This post is a continuation of my previous blog post explaining advanced content targeting using SharePoint search. We saw earlier how to implement a custom token for the logged in user which filters incoming content in the search index based on the user’s profile attributes. Today we are going to look into creating display templates to render custom result URLs. Before we begin let’s refresh our memory with the scenario here
Scenario
An internal portal accessed by employees and contractors in three dozen locations comprising of countries and/or regions. Authoring takes place in a separate content site and content is rendered on the publishing site. All content is targeted with three important profile attributes –
a. Location (comprises of country and their region)
b. Role
c. Business Unit
Each piece of content/link takes the user to the publishing site keeping authoring unexposed to the end user. What this means for search results is
1. The results should be targeted based on user profile properties (mentioned above)
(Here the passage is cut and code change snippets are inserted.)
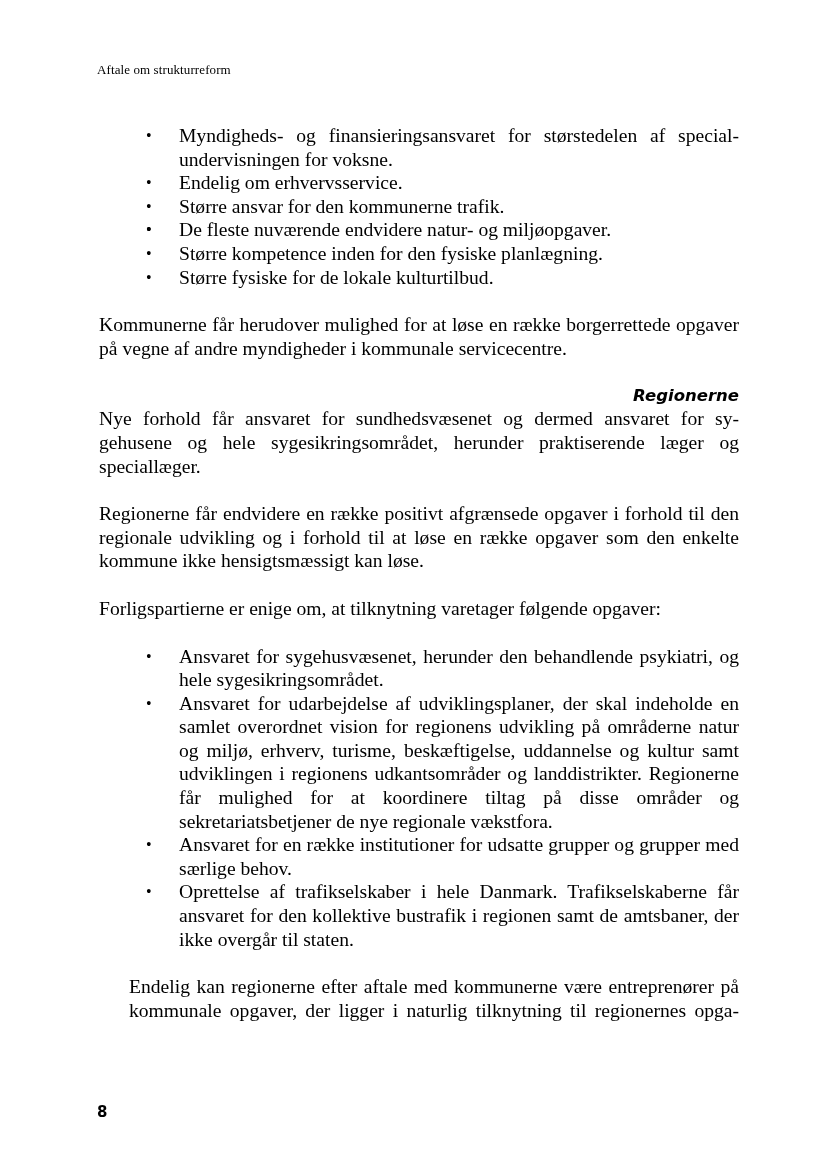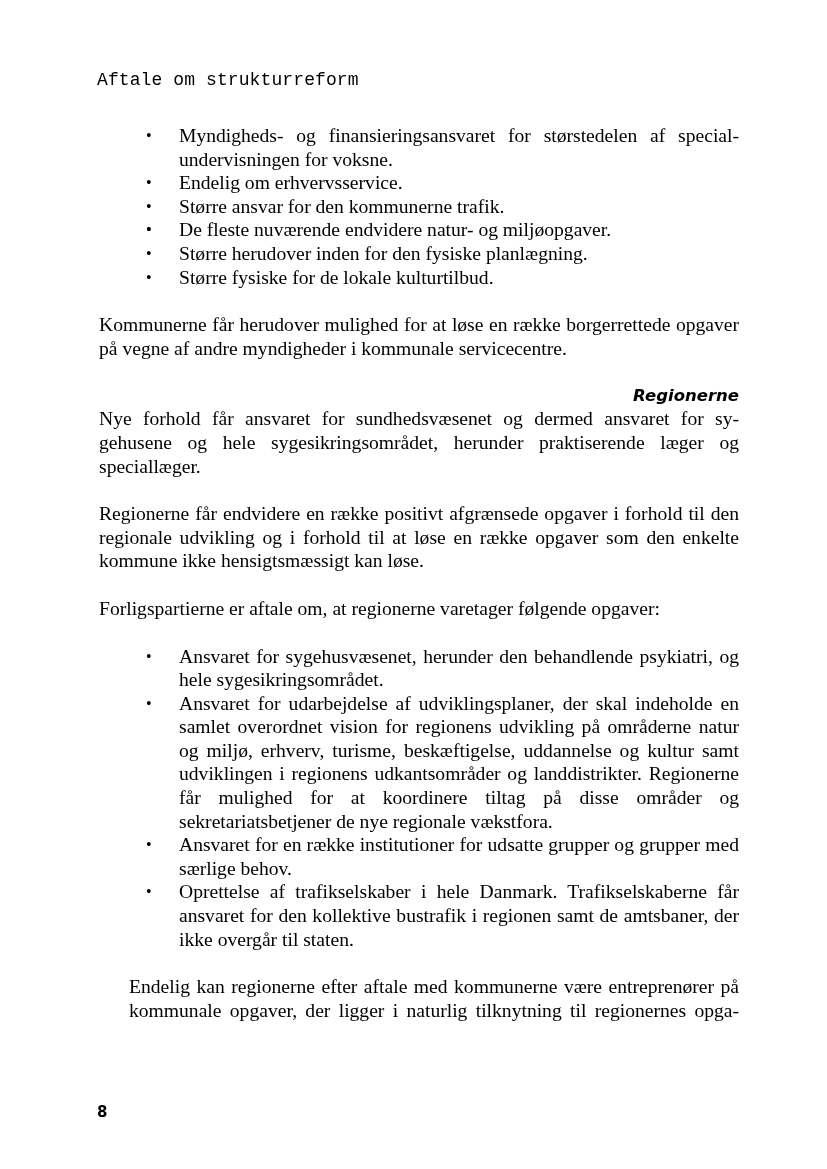"Aftale om strukturreform" .header { font-family: Liberation Mono, monospace -> Liberation Serif, serif; font-size: 18px -> 13px; top: 70px -> 62px }
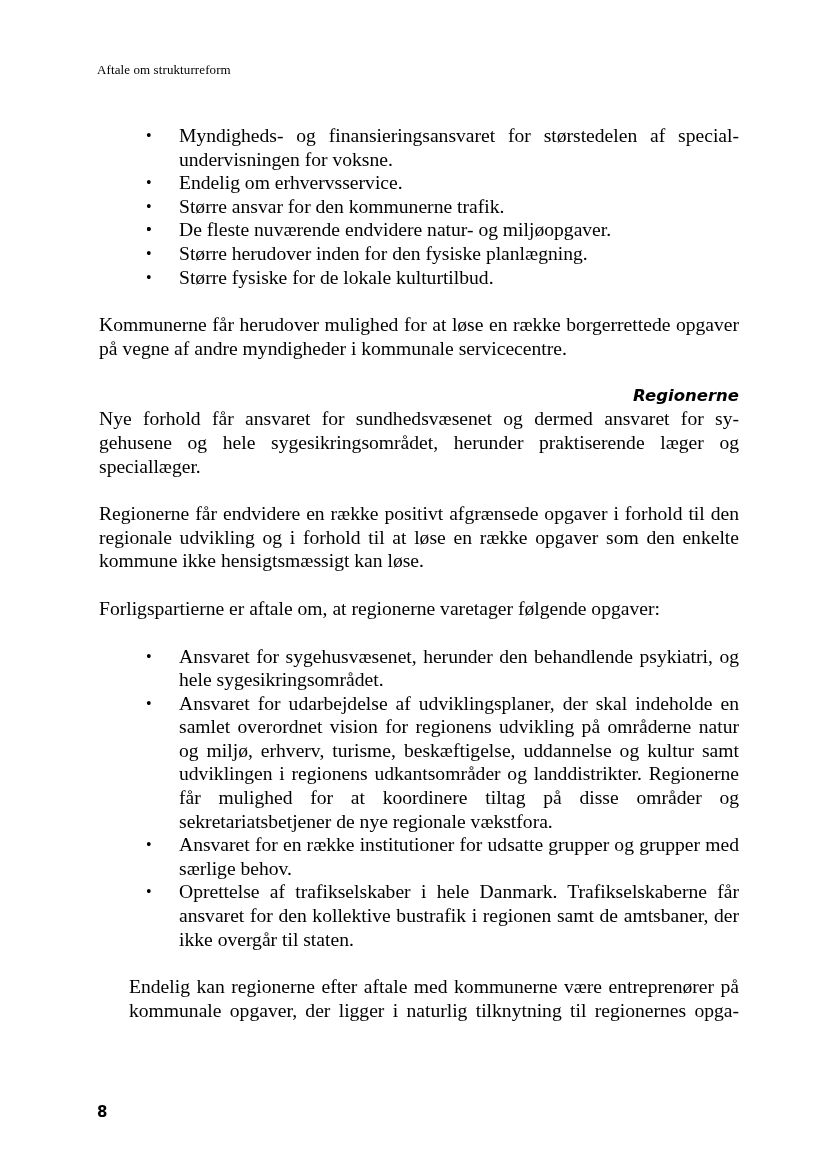"Større herudover inden for den" span { text: herudover -> kompetence }
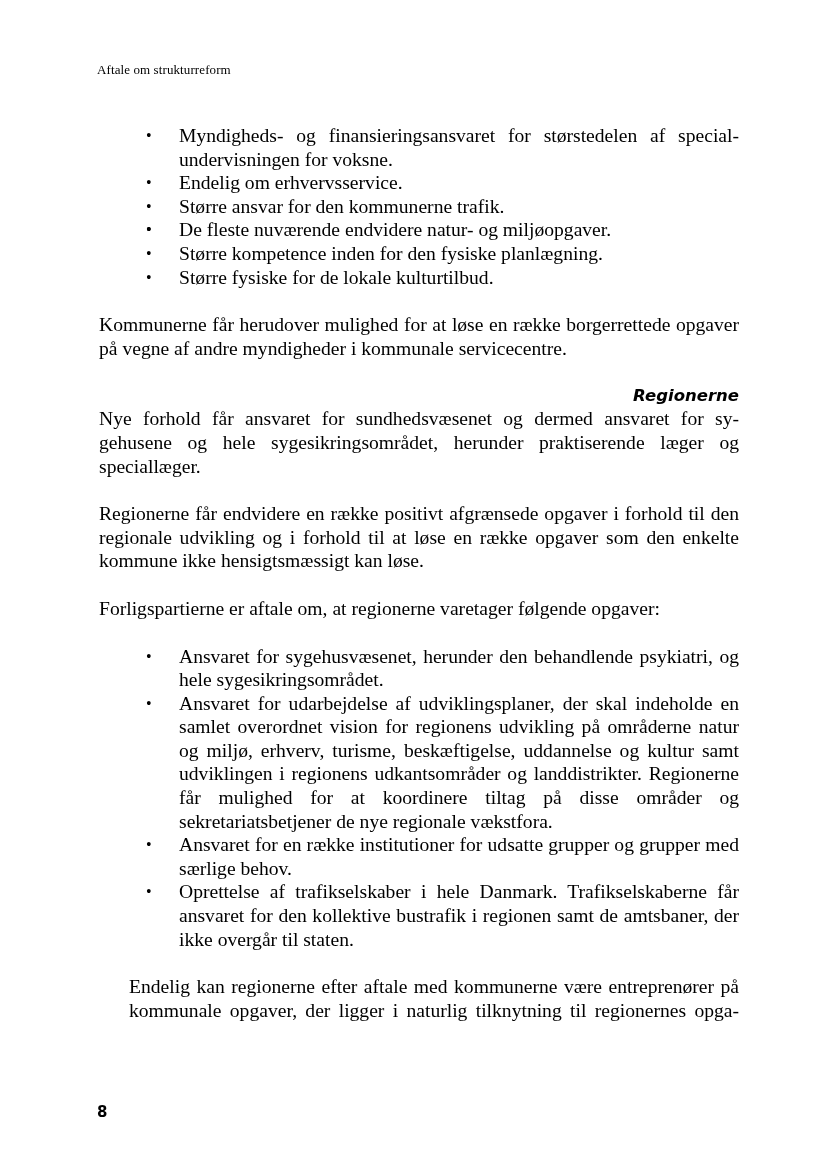"Forligspartierne er aftale om, at" p { text: aftale om, at regionerne -> enige om, at tilknytning }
2. Customizing search results URL to point to publishing site
3. Customizing hover preview to display publishing pages (instead of the authoring site content pages)
4. Customizing Control template to implement custom paging
Solution
In the previous post we covered #1 above. This post will focus on #2.
By default all the search results points the user to the actual authoring pages which is (in this case) sitting in a separate site. Because the authoring site (usually) does not have any branding or targeting enabled, we do not want our users to lose their place in the navigation. In order to avoid that we came up with top level category pages with each of them having sub category sections which render page content from the authoring site. So in essence the publishing site URL for any piece of content will look like this: http://inranetportal.com/pages/[categoryname].aspx#[subcategory]. The hash tag in the URL is to enable anchor links (bookmark) feature. It’s not relevant in this context so we’ll leave it out.
1. We declare the managed property mappings – Here we used RefinableString0 and RefinableString1 to map the category and sub category metadata fields.